→ Source information
::::::::

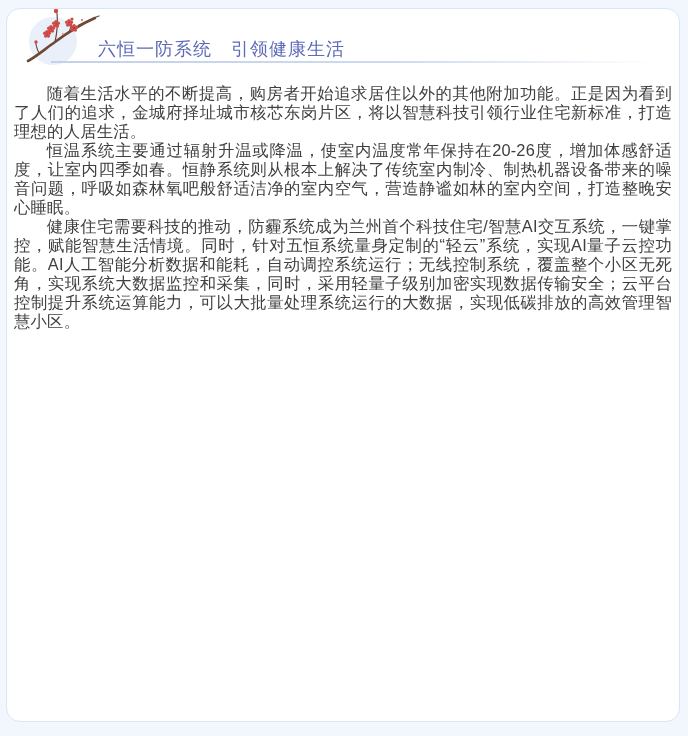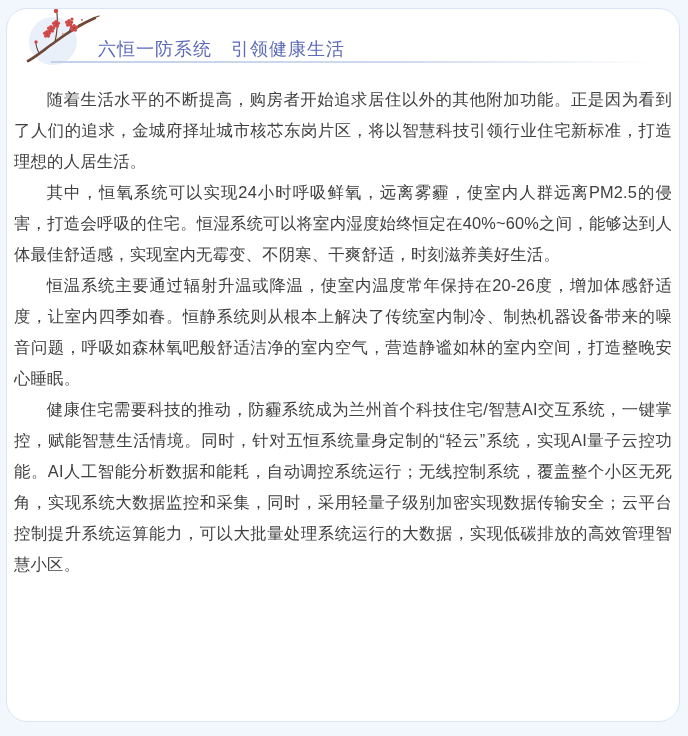--- a/index.html
+++ b/index.html
@@ -17,7 +17,7 @@
     box-sizing:border-box;
     background:#ffffff;
     border:1.5px solid #d9e6f5;
-    border-radius:21px;
+    border-radius:14px;
     overflow:hidden;
   }
   .header{

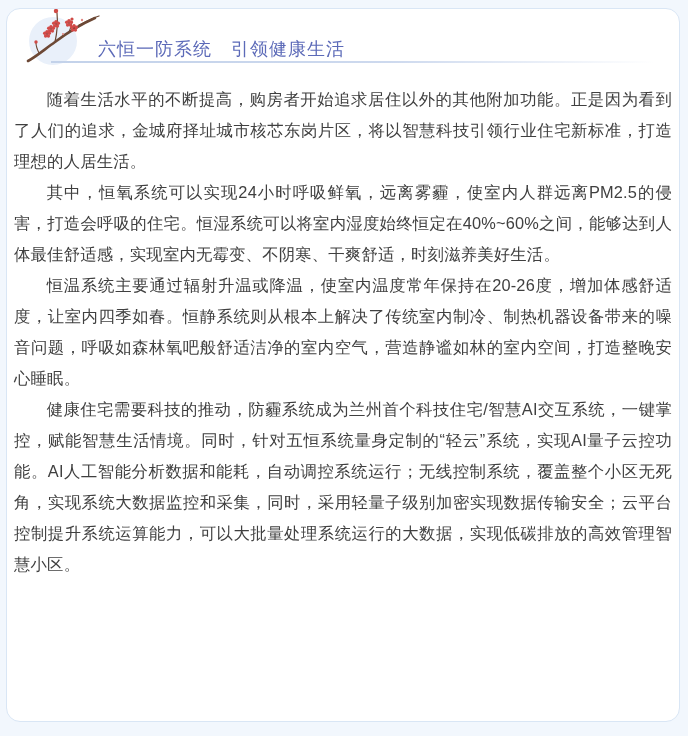--- a/index.html
+++ b/index.html
@@ -51,7 +51,7 @@
   .article{
     padding:0 7px 12px 7px;
     font-size:16.35px;
-    line-height:31px;
+    line-height:19px;
     color:#404040;
     text-align:justify;
   }

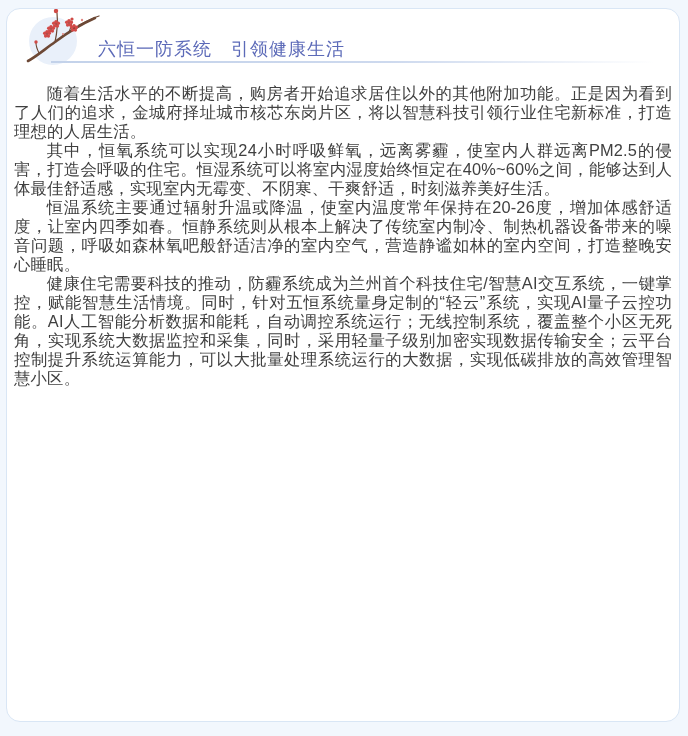--- a/index.html
+++ b/index.html
@@ -113,7 +113,6 @@
 
   <div class="article">
     <p>随着生活水平的不断提高，购房者开始追求居住以外的其他附加功能。正是因为看到了人们的追求，金城府择址城市核芯东岗片区，将以智慧科技引领行业住宅新标准，打造理想的人居生活。</p>
-    <p>其中，恒氧系统可以实现24小时呼吸鲜氧，远离雾霾，使室内人群远离PM2.5的侵害，打造会呼吸的住宅。恒湿系统可以将室内湿度始终恒定在40%~60%之间，能够达到人体最佳舒适感，实现室内无霉变、不阴寒、干爽舒适，时刻滋养美好生活。</p>
     <p>恒温系统主要通过辐射升温或降温，使室内温度常年保持在20-26度，增加体感舒适度，让室内四季如春。恒静系统则从根本上解决了传统室内制冷、制热机器设备带来的噪音问题，呼吸如森林氧吧般舒适洁净的室内空气，营造静谧如林的室内空间，打造整晚安心睡眠。</p>
     <p>健康住宅需要科技的推动，防霾系统成为兰州首个科技住宅/智慧AI交互系统，一键掌控，赋能智慧生活情境。同时，针对五恒系统量身定制的“轻云”系统，实现AI量子云控功能。AI人工智能分析数据和能耗，自动调控系统运行；无线控制系统，覆盖整个小区无死角，实现系统大数据监控和采集，同时，采用轻量子级别加密实现数据传输安全；云平台控制提升系统运算能力，可以大批量处理系统运行的大数据，实现低碳排放的高效管理智慧小区。</p>
   </div>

::::::::

→ Your assignment
From the records above, copy exactly the lines starting at the one with "color:#404040;" and ending at the one with "<p>随着生活水平的不断提高", and no others. Pictures stay out.

→ Result below
     color:#404040;
     text-align:justify;
   }

--- a/index.html
+++ b/index.html
@@ -113,7 +113,6 @@
 
   <div class="article">
     <p>随着生活水平的不断提高，购房者开始追求居住以外的其他附加功能。正是因为看到了人们的追求，金城府择址城市核芯东岗片区，将以智慧科技引领行业住宅新标准，打造理想的人居生活。</p>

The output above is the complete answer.